- Your instructions -
Everything from the line containing "- names only" through the line containing "- number of" should be repeated exactly, and nothing else from the data.

- Source records -

-- Opening Marker --

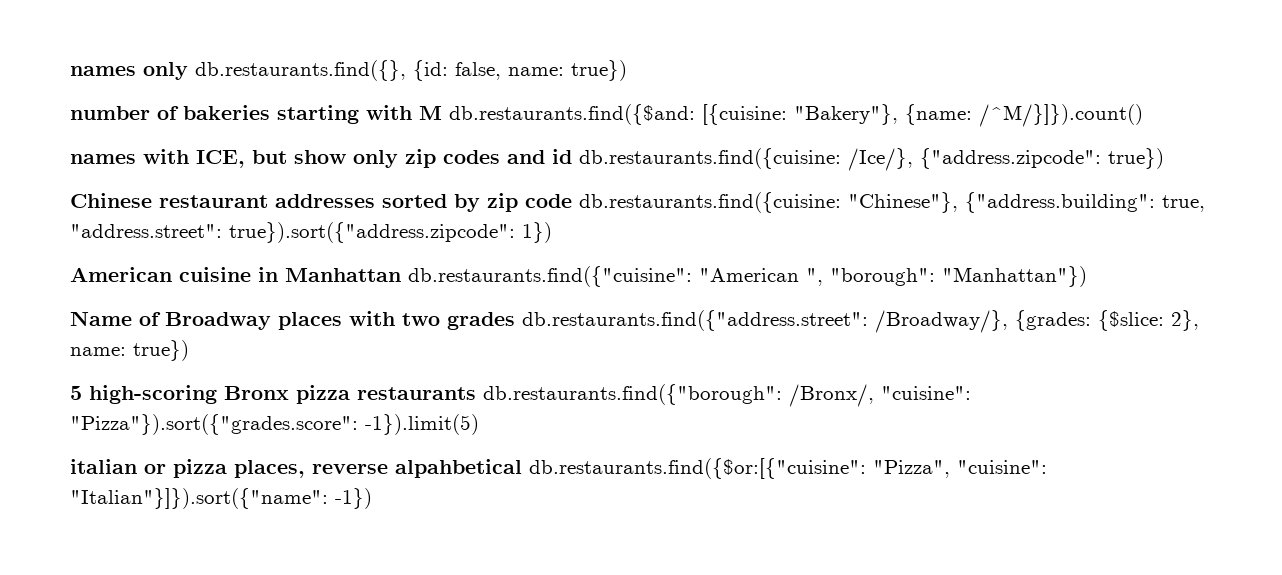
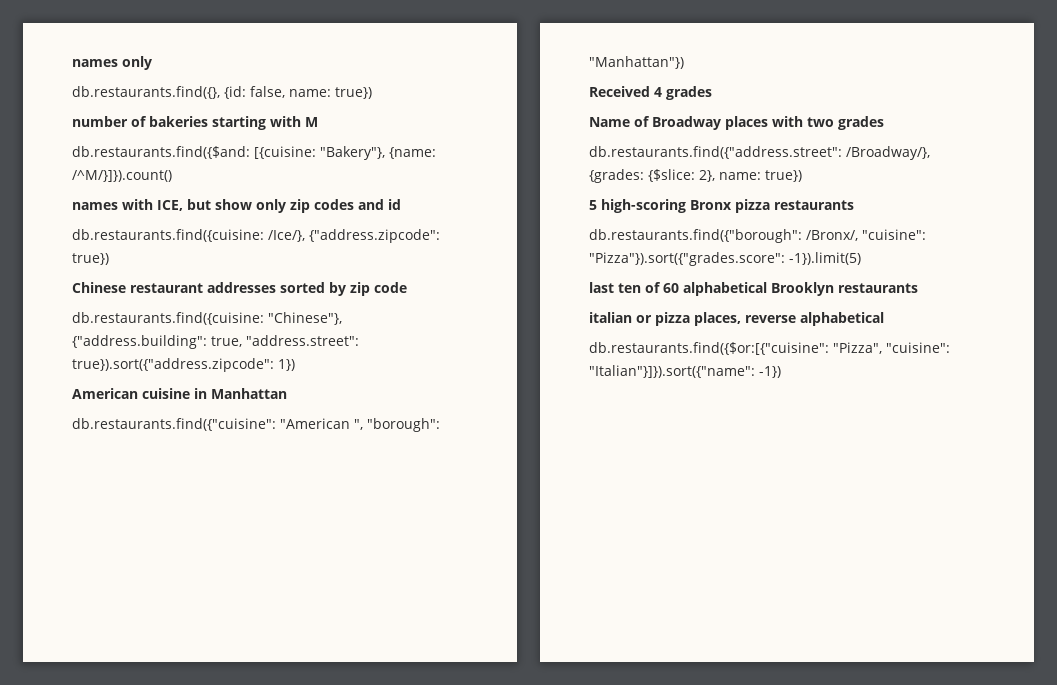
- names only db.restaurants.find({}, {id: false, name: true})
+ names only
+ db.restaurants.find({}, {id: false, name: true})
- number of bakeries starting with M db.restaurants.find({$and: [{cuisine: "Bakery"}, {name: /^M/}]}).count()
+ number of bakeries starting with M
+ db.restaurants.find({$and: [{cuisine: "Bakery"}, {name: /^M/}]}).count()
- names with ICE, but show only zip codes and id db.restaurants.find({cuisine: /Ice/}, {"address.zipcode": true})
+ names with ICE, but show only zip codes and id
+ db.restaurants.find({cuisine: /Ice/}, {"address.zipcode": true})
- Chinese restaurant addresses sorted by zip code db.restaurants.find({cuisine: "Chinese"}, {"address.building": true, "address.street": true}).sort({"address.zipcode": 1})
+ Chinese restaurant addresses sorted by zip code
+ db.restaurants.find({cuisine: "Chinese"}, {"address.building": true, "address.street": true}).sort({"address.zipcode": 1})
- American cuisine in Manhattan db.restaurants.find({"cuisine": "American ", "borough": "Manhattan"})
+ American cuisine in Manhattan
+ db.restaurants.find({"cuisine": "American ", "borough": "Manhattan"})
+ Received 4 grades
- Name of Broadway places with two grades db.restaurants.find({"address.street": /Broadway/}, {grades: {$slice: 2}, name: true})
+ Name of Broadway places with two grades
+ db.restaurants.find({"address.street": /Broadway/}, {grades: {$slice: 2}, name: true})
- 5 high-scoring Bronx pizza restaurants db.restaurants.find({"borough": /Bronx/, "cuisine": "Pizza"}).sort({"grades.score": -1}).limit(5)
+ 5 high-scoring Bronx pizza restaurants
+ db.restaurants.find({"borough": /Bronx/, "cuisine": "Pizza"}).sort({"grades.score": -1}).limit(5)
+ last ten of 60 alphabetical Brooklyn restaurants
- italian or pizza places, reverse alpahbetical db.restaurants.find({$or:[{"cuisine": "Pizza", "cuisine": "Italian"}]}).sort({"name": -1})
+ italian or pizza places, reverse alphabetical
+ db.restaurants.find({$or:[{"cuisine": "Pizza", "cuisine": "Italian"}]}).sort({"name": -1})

-- Closing Marker --
-- Opening Marker --

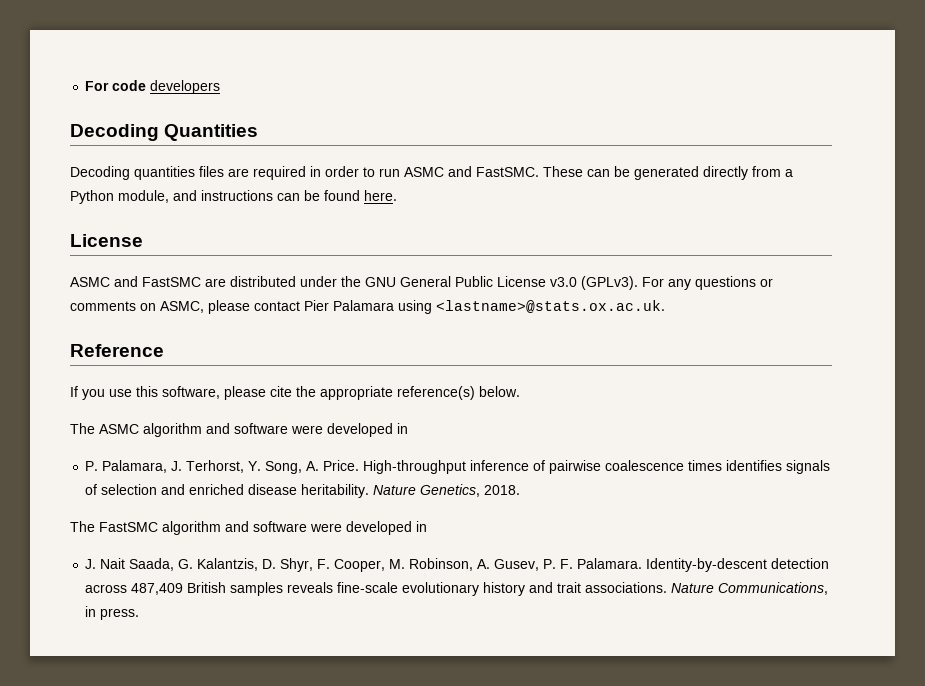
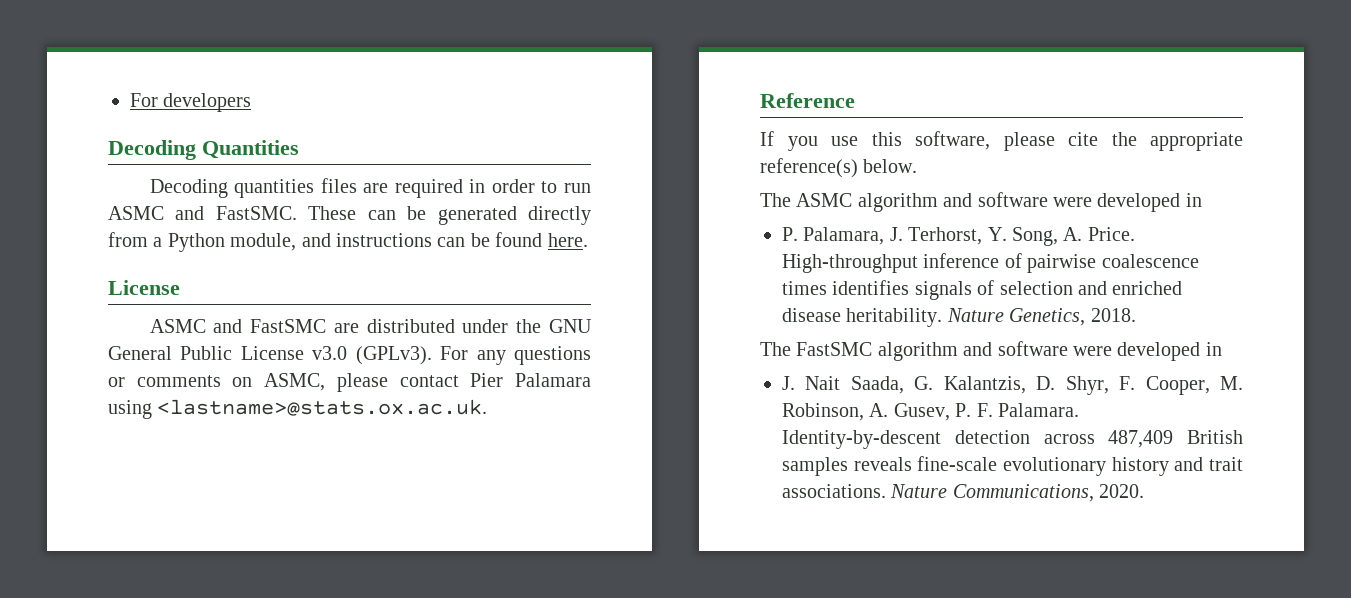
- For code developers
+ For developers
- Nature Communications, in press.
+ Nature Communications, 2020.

-- Closing Marker --

- Response to this task -
- names only db.restaurants.find({}, {id: false, name: true})
+ names only
+ db.restaurants.find({}, {id: false, name: true})
- number of bakeries starting with M db.restaurants.find({$and: [{cuisine: "Bakery"}, {name: /^M/}]}).count()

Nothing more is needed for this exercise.